Anthropic limits Claude on three axes — requests per minute (RPM), input tokens per minute (ITPM), and output tokens per minute (OTPM) — separately for each model. Splitting input from output is the key difference from OpenAI’s single TPM number, and it changes how you reason about headroom: a generation-heavy workload hits OTPM long before it troubles RPM or ITPM.
The three axes
- RPM — requests per minute. A rolling minute window; bursts trip it even at a low average.
- ITPM — input tokens per minute. Prompt, context, documents, and images. Prompt-cached reads are metered at a reduced rate, which matters a lot for long, stable prefixes (see below).

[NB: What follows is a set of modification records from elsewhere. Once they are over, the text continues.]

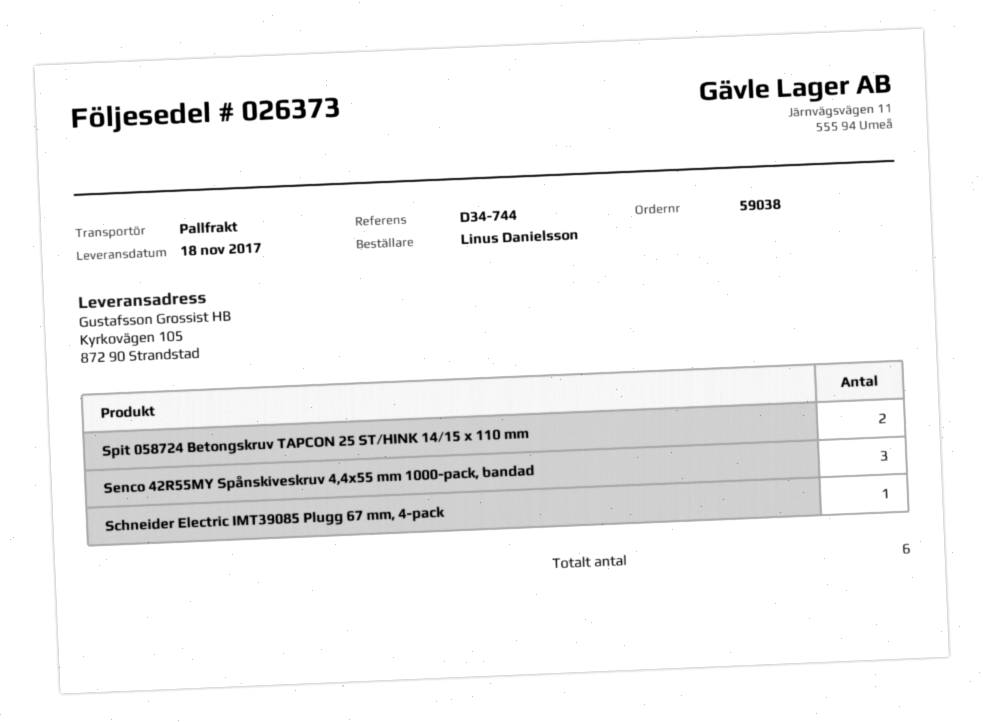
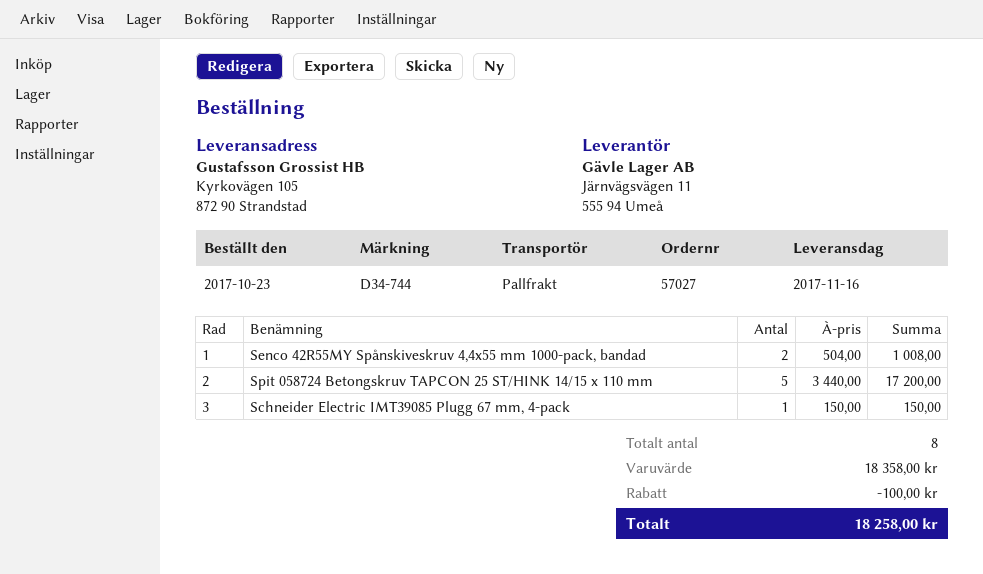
order number: 59038 -> 57027
delivery date: 2017-11-18 -> 2017-11-16
Spit 058724 Betongskruv TAPCON 25 ST/HINK 14/15 x 110 mm: 2 -> 5
Senco 42R55MY Spånskiveskruv 4,4x55 mm 1000-pack, bandad: 3 -> 2
total quantity: 6 -> 8

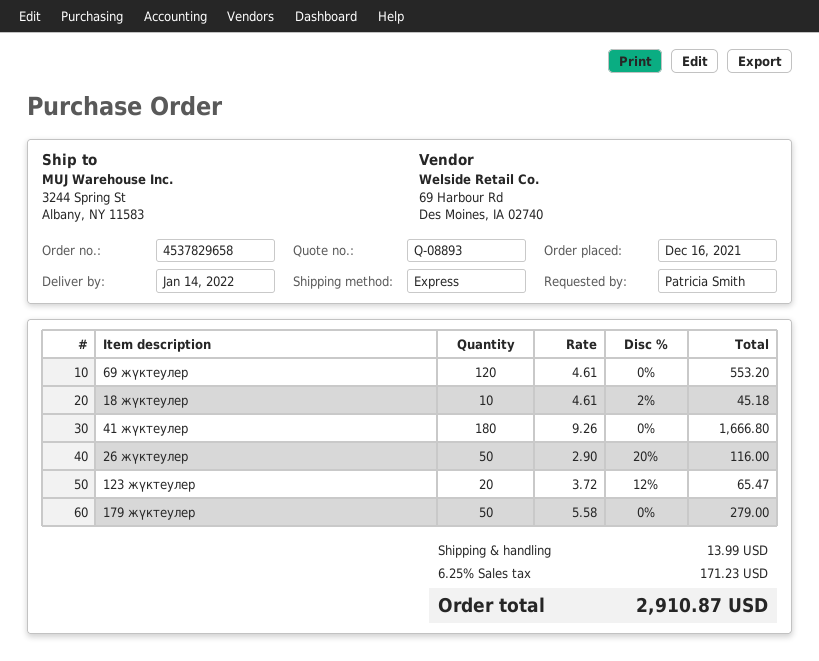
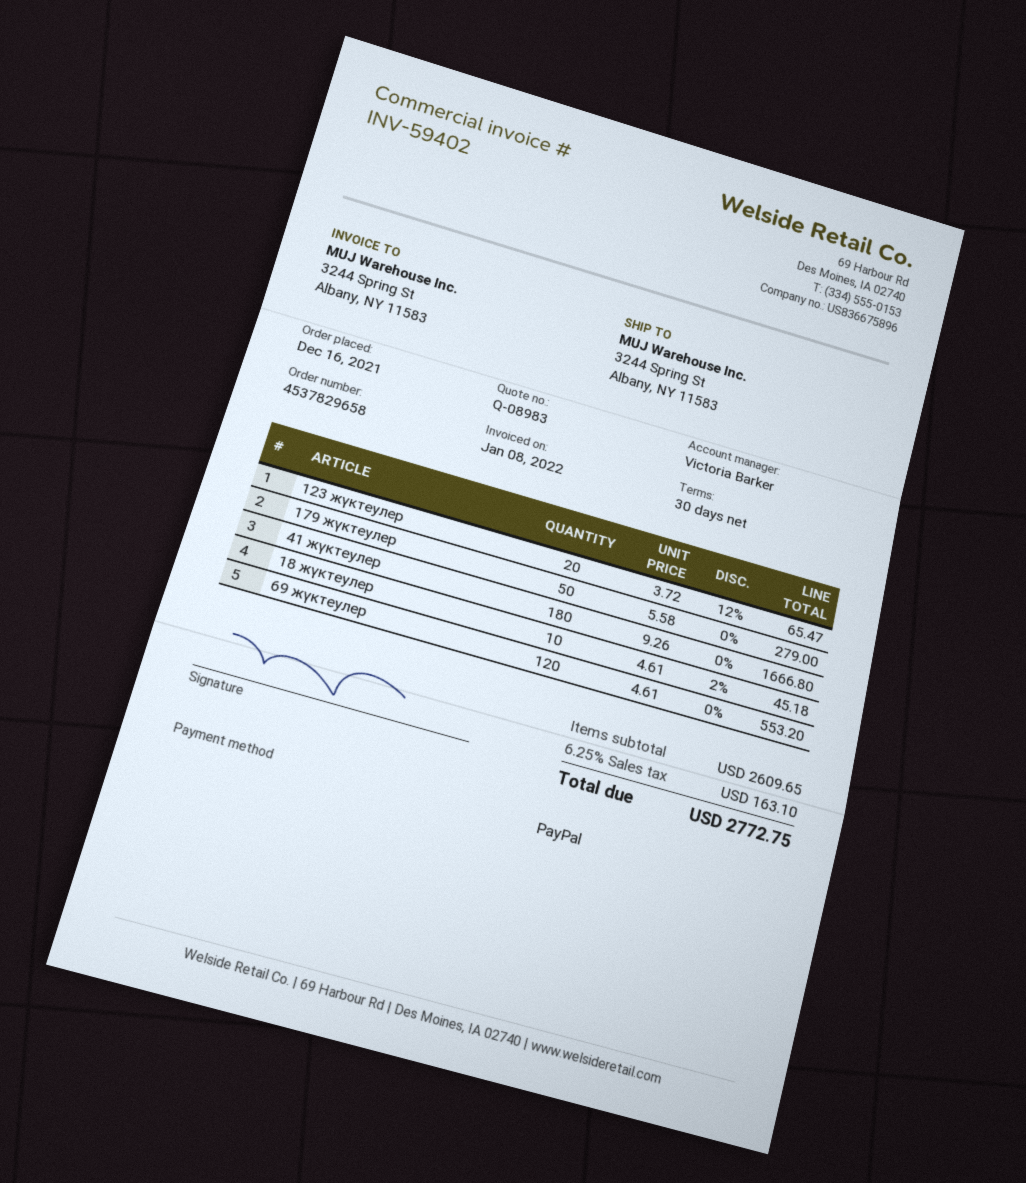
quote number: Q-08893 -> Q-08983
26 жүктеулер: 50 x 2.90 - 20% = 116.00 -> none
shipping: 13.99 -> none
tax: 6.25% = 171.23 -> 6.25% = 163.10
total: 2910.87 -> 2772.75

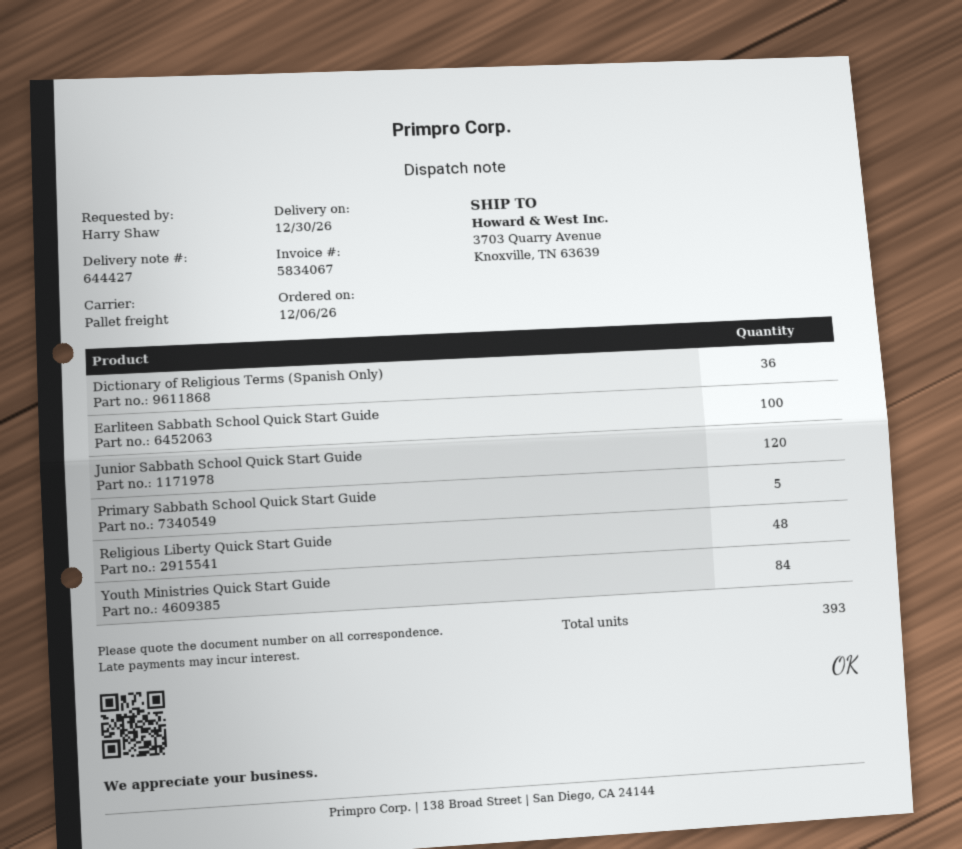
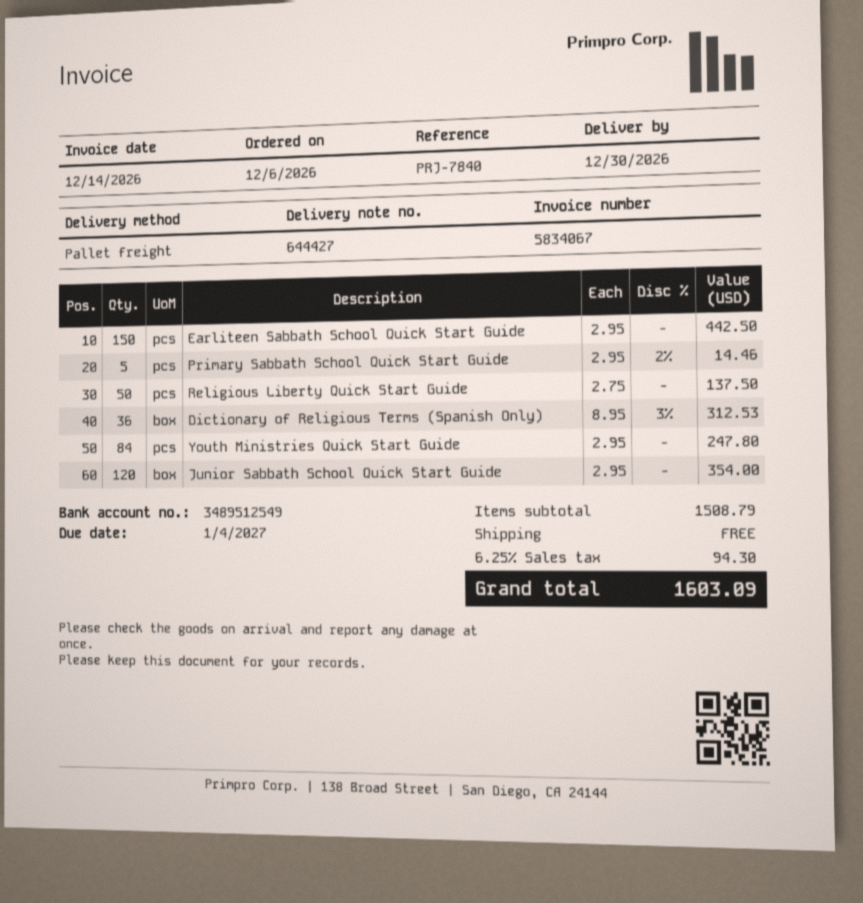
Earliteen Sabbath School Quick Start Guide: 100 -> 150
Religious Liberty Quick Start Guide: 48 -> 50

- OTPM — output tokens per minute. Generated tokens. This is the lowest of the three on most tiers and the one most workloads hit first. Anthropic estimates output usage up front from your
max_tokens, so an inflatedmax_tokensreserves OTPM you may not use.
You’re throttled the moment you cross any one of the three.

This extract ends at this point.